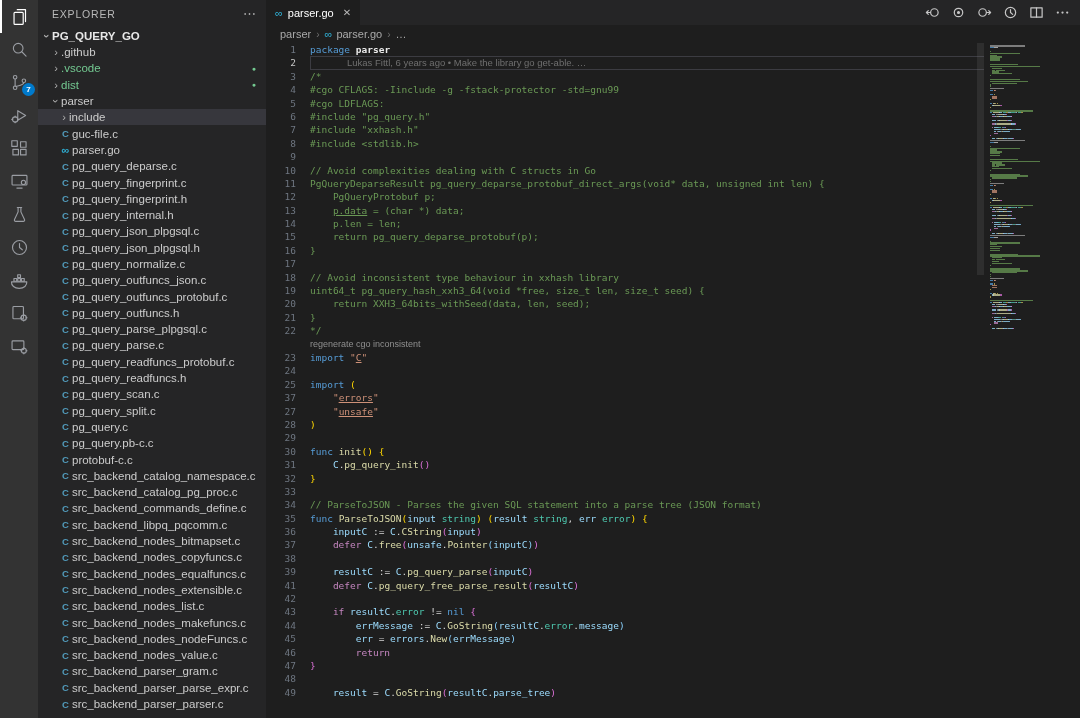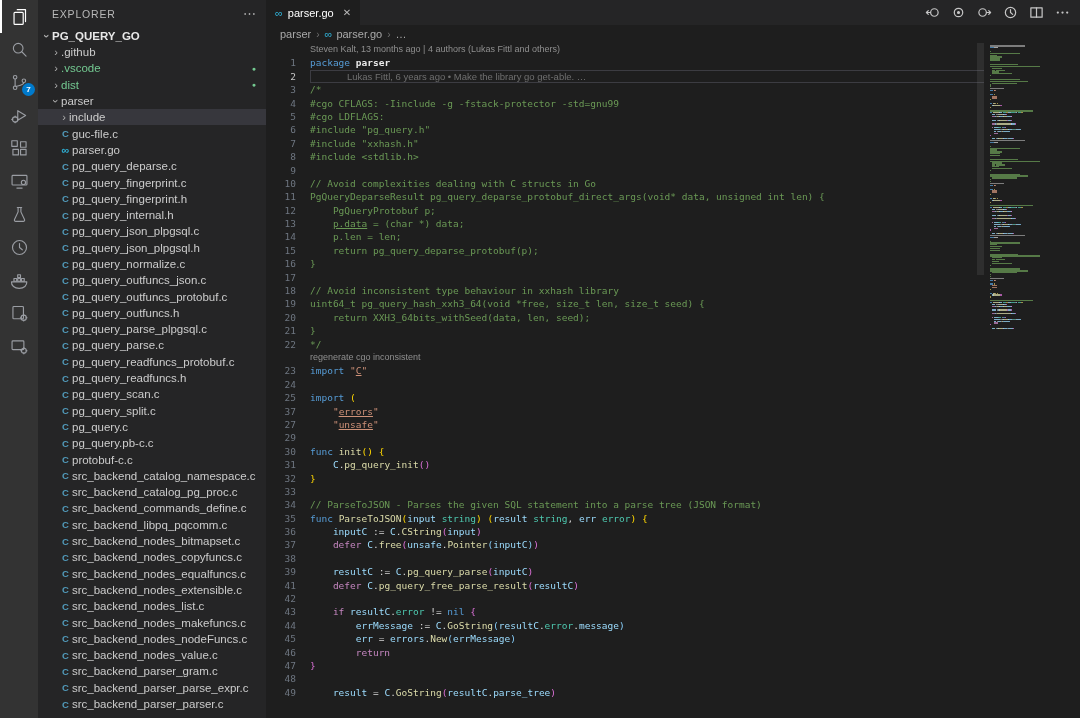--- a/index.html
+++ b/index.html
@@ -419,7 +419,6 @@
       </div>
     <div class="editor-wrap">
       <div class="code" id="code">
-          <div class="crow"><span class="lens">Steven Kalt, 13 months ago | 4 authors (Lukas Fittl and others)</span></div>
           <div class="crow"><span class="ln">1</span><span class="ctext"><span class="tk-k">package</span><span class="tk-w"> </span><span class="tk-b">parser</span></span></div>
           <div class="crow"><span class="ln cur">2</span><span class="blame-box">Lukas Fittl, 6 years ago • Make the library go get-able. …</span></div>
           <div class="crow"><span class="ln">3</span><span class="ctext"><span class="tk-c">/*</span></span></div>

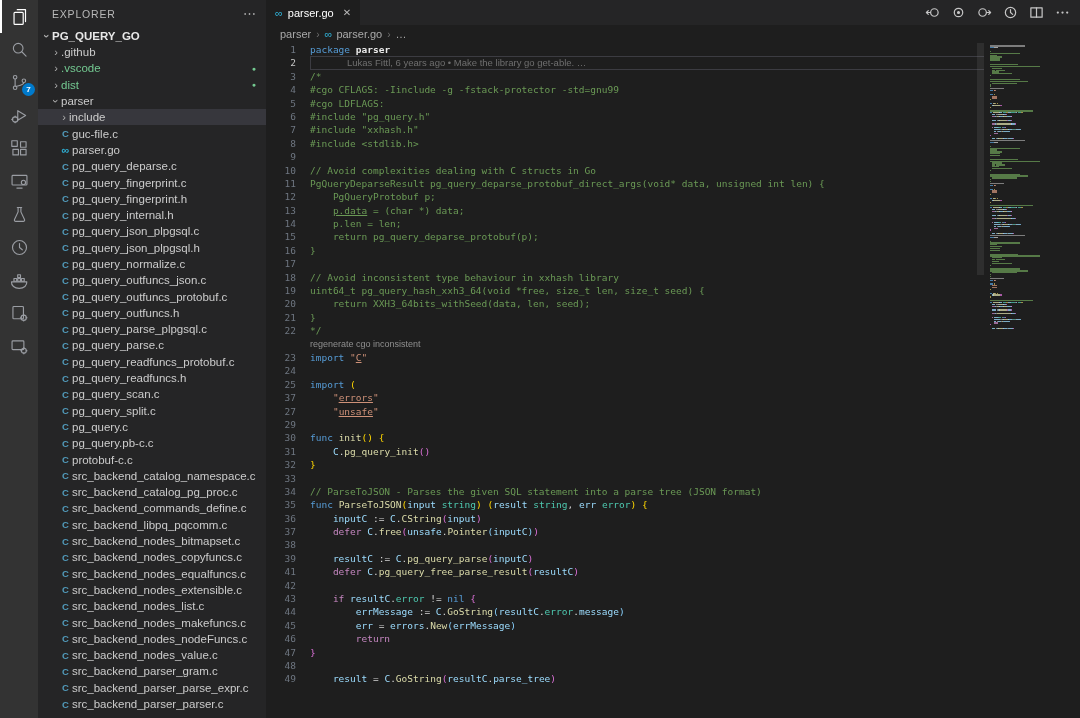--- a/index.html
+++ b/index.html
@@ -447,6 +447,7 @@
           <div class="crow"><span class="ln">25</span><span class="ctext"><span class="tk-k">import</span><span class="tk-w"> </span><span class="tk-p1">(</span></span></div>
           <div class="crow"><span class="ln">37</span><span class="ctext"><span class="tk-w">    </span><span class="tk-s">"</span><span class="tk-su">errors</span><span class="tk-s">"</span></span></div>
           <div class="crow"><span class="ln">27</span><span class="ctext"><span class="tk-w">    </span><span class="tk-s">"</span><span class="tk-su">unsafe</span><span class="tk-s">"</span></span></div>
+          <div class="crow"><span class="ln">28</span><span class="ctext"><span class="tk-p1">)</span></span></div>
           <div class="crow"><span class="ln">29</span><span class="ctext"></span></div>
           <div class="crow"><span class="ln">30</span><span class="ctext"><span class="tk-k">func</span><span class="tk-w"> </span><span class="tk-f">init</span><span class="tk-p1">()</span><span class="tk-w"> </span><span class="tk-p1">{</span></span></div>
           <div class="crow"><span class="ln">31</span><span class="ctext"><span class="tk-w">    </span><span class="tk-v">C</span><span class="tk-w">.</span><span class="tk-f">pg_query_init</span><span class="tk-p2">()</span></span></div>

Prompt:
Will you set down the records word for word while leaving out every picture?

Answer to this exercise:
--- a/index.html
+++ b/index.html
@@ -419,7 +419,6 @@
       </div>
     <div class="editor-wrap">
       <div class="code" id="code">
-          <div class="crow"><span class="lens">Steven Kalt, 13 months ago | 4 authors (Lukas Fittl and others)</span></div>
           <div class="crow"><span class="ln">1</span><span class="ctext"><span class="tk-k">package</span><span class="tk-w"> </span><span class="tk-b">parser</span></span></div>
           <div class="crow"><span class="ln cur">2</span><span class="blame-box">Lukas Fittl, 6 years ago • Make the library go get-able. …</span></div>
           <div class="crow"><span class="ln">3</span><span class="ctext"><span class="tk-c">/*</span></span></div>

--- a/index.html
+++ b/index.html
@@ -447,6 +447,7 @@
           <div class="crow"><span class="ln">25</span><span class="ctext"><span class="tk-k">import</span><span class="tk-w"> </span><span class="tk-p1">(</span></span></div>
           <div class="crow"><span class="ln">37</span><span class="ctext"><span class="tk-w">    </span><span class="tk-s">"</span><span class="tk-su">errors</span><span class="tk-s">"</span></span></div>
           <div class="crow"><span class="ln">27</span><span class="ctext"><span class="tk-w">    </span><span class="tk-s">"</span><span class="tk-su">unsafe</span><span class="tk-s">"</span></span></div>
+          <div class="crow"><span class="ln">28</span><span class="ctext"><span class="tk-p1">)</span></span></div>
           <div class="crow"><span class="ln">29</span><span class="ctext"></span></div>
           <div class="crow"><span class="ln">30</span><span class="ctext"><span class="tk-k">func</span><span class="tk-w"> </span><span class="tk-f">init</span><span class="tk-p1">()</span><span class="tk-w"> </span><span class="tk-p1">{</span></span></div>
           <div class="crow"><span class="ln">31</span><span class="ctext"><span class="tk-w">    </span><span class="tk-v">C</span><span class="tk-w">.</span><span class="tk-f">pg_query_init</span><span class="tk-p2">()</span></span></div>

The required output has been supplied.